With coil prices at Eur555.50/mt ex-works Ruhr and Eur554.50/mt ex-works Italy, an Italian mill source said he did not understand the incentive to keep production at lower-than-maximum capacity.
“Mills are not losing out, they are earning money,” the source said. “I’m expecting utilization rates to be between 80-90 percent in 2021. Utilization rates will return to normal.”
Since the start of November, Northern European hot-rolled coil prices increased by Eur43.50/mt month on month, and in Italy, hot-rolled coil prices went up by Eur63/mt.
In the European Union, crude steel production fell for the 10th consecutive month in October, data from the Worldsteel Association showed.
Production dropped 5.6% to 12.61 million mt on year, with the largest European producer, Germany, producing 3.4 million mt of crude steel in October, up 3.1% year on year. The second largest, Italy, produced 2.1 million mt of steel in the month, down 4.6% from a year earlier, and in Spain output dropped 7.7% to 1.1 million mt.
A German trader said supply tightness was initially a result of pandemic-induced production cuts back in March, followed by unexpected automotive demand that mills have struggled to accommodate ever since.
“Producers took out their blast furnaces to a minimum level [during the pandemic], and now mills are not able to adjust their production to the current demand,” the trader said.
The coil shortage dilemma is not limited to Europe, however, as Japanese mills have been equally unprepared for the surge in inquiries brought on by the automotive sector.
“The Japanese reduced to absolute minimum and then auto came back. Now they’re struggling to meet those needs and the export allocations have been reduced considerably,” the same trader added.
According to Worldsteel, Japan produced 7.2 million mt of crude steel in October, down 11.7% from October 2019.
An Italian service center source said he was unable to fulfil entire quantities for most of his orders due to the short supply, causing some friction with customers.
“We speak with customers and say for Q1 we can only sell to you the 90% of volume we agreed because the situation is an emergency, but for them it’s a big problem because it’s not possible for them to afford a situation like this,” he said.

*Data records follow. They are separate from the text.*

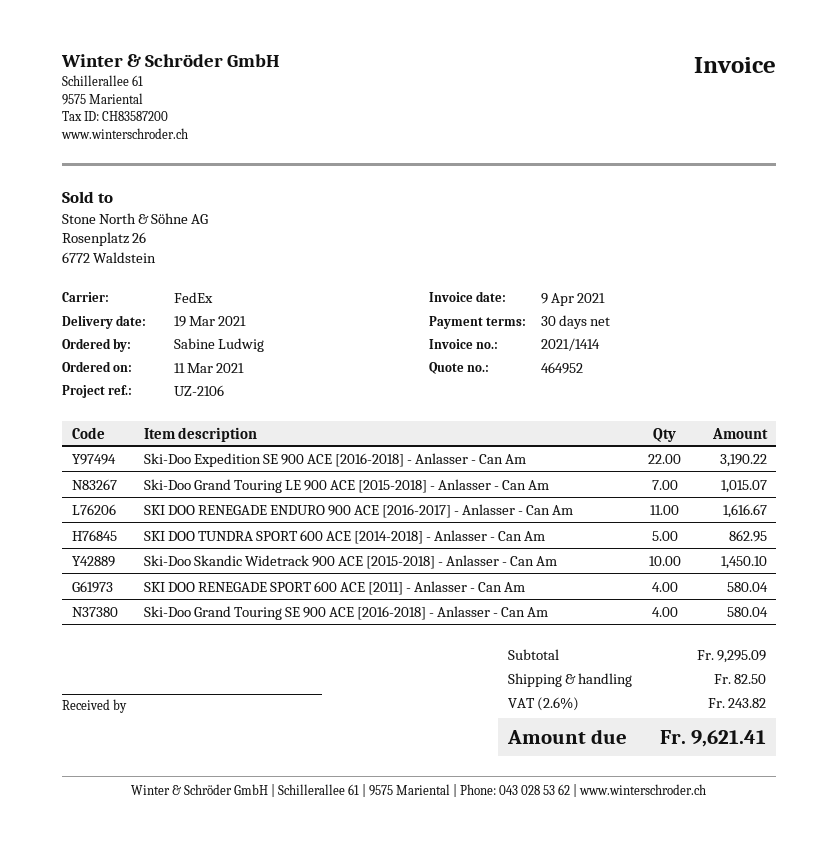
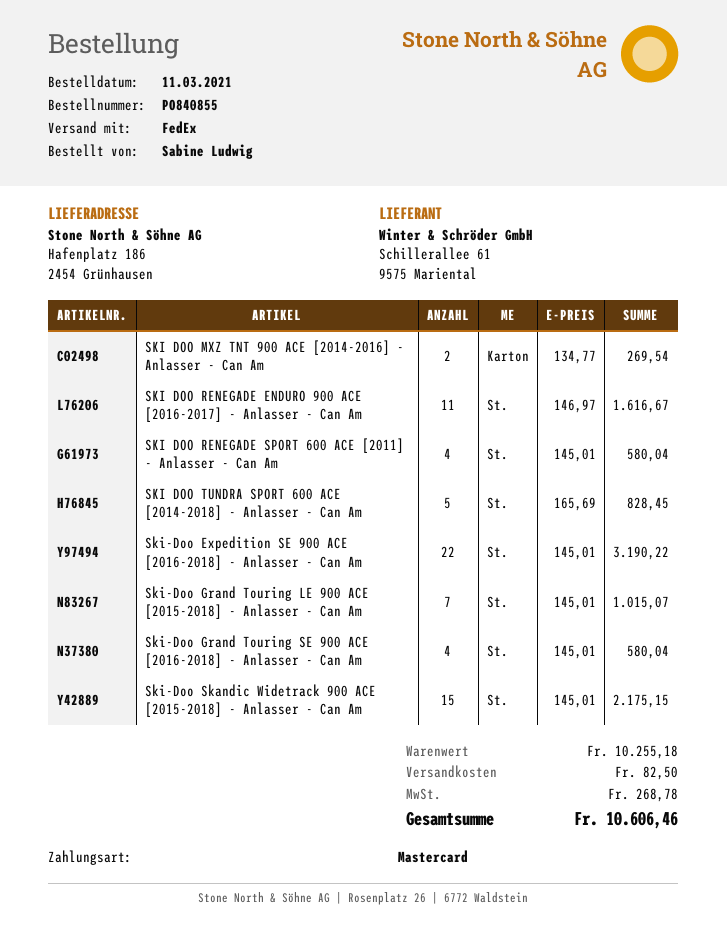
SKI DOO TUNDRA SPORT 600 ACE [2014-2018] - Anlasser - Can Am: 5 for 862.95 -> 5 for 828.45
Ski-Doo Skandic Widetrack 900 ACE [2015-2018] - Anlasser - Can Am: 10 for 1450.10 -> 15 for 2175.15
SKI DOO MXZ TNT 900 ACE [2014-2016] - Anlasser - Can Am: none -> 2 for 269.54
subtotal: 9295.09 -> 10255.18
tax: 243.82 -> 268.78
total: 9621.41 -> 10606.46

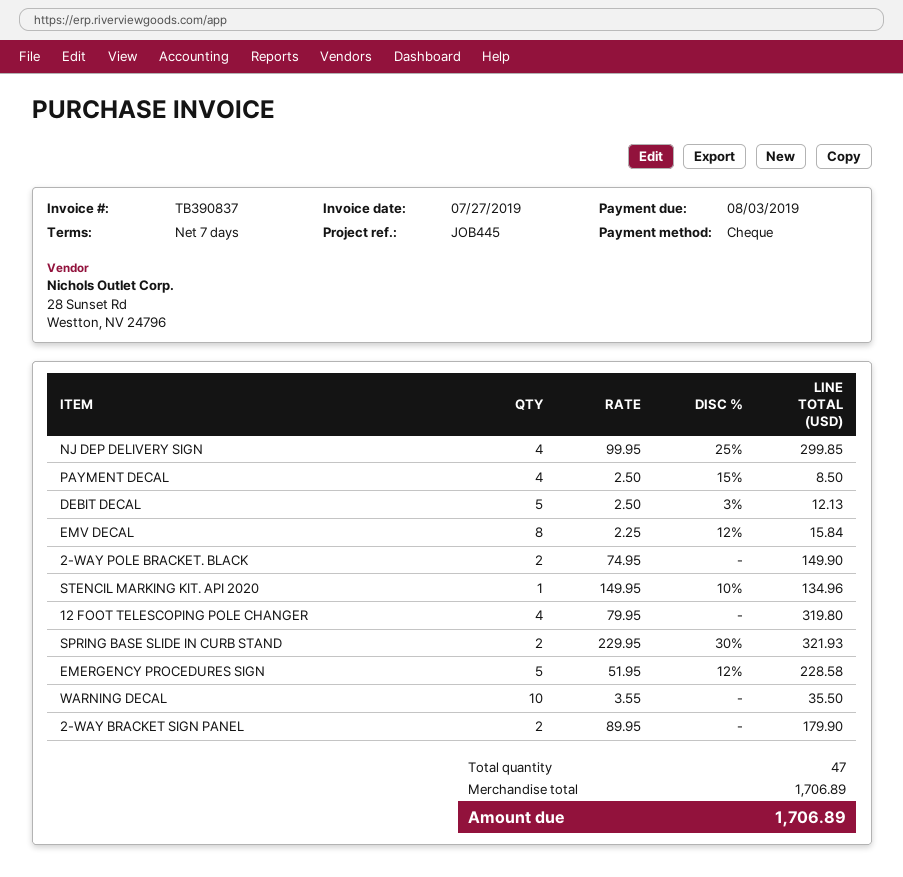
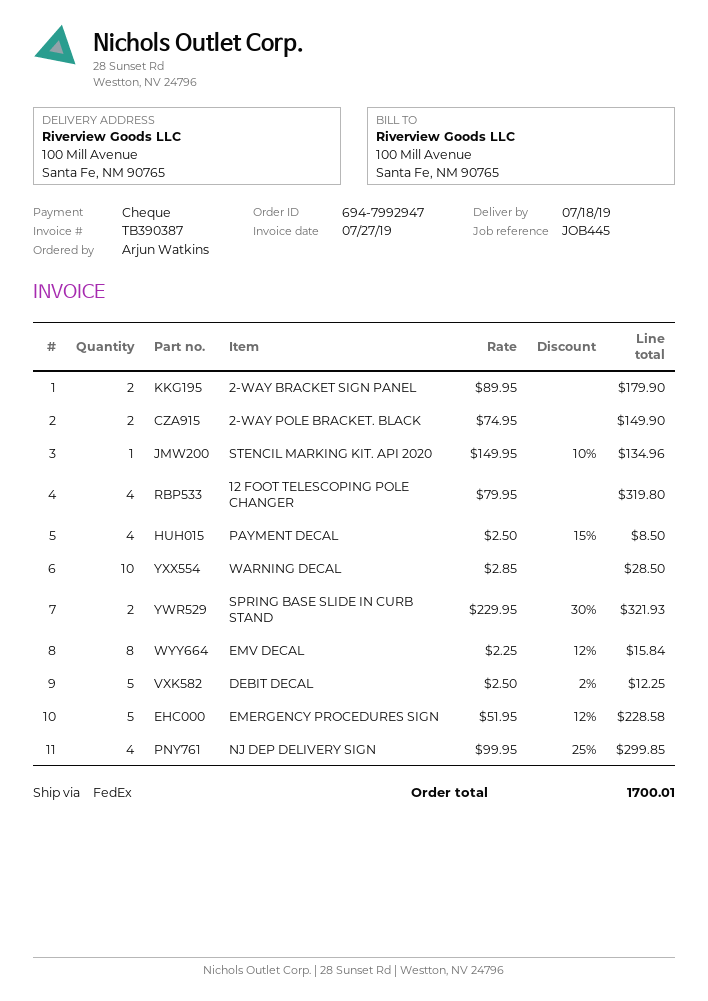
invoice number: TB390837 -> TB390387
DEBIT DECAL: 5 x 2.50 - 3% = 12.13 -> 5 x 2.50 - 2% = 12.25
WARNING DECAL: 10 x 3.55 = 35.50 -> 10 x 2.85 = 28.50
total: 1706.89 -> 1700.01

The source was adamant that until European mills restarted their blast furnaces, the European Commission must do more to allow imports from nearby CIS countries back into the EU.
“We have to open the doors to Russia and Turkey,” the source said. “We’re waiting for mills to restart their blast furnaces and [bring back] 10 million-20 million mt of steel to the EU but [until then] we need to receive material from everywhere.”
Hot rolled coil import offers were heard Dec 3. at Eur580/mt CIF Antwerp ex-Russia for March delivery, and from India at above Eur600/mt CIF Antwerp.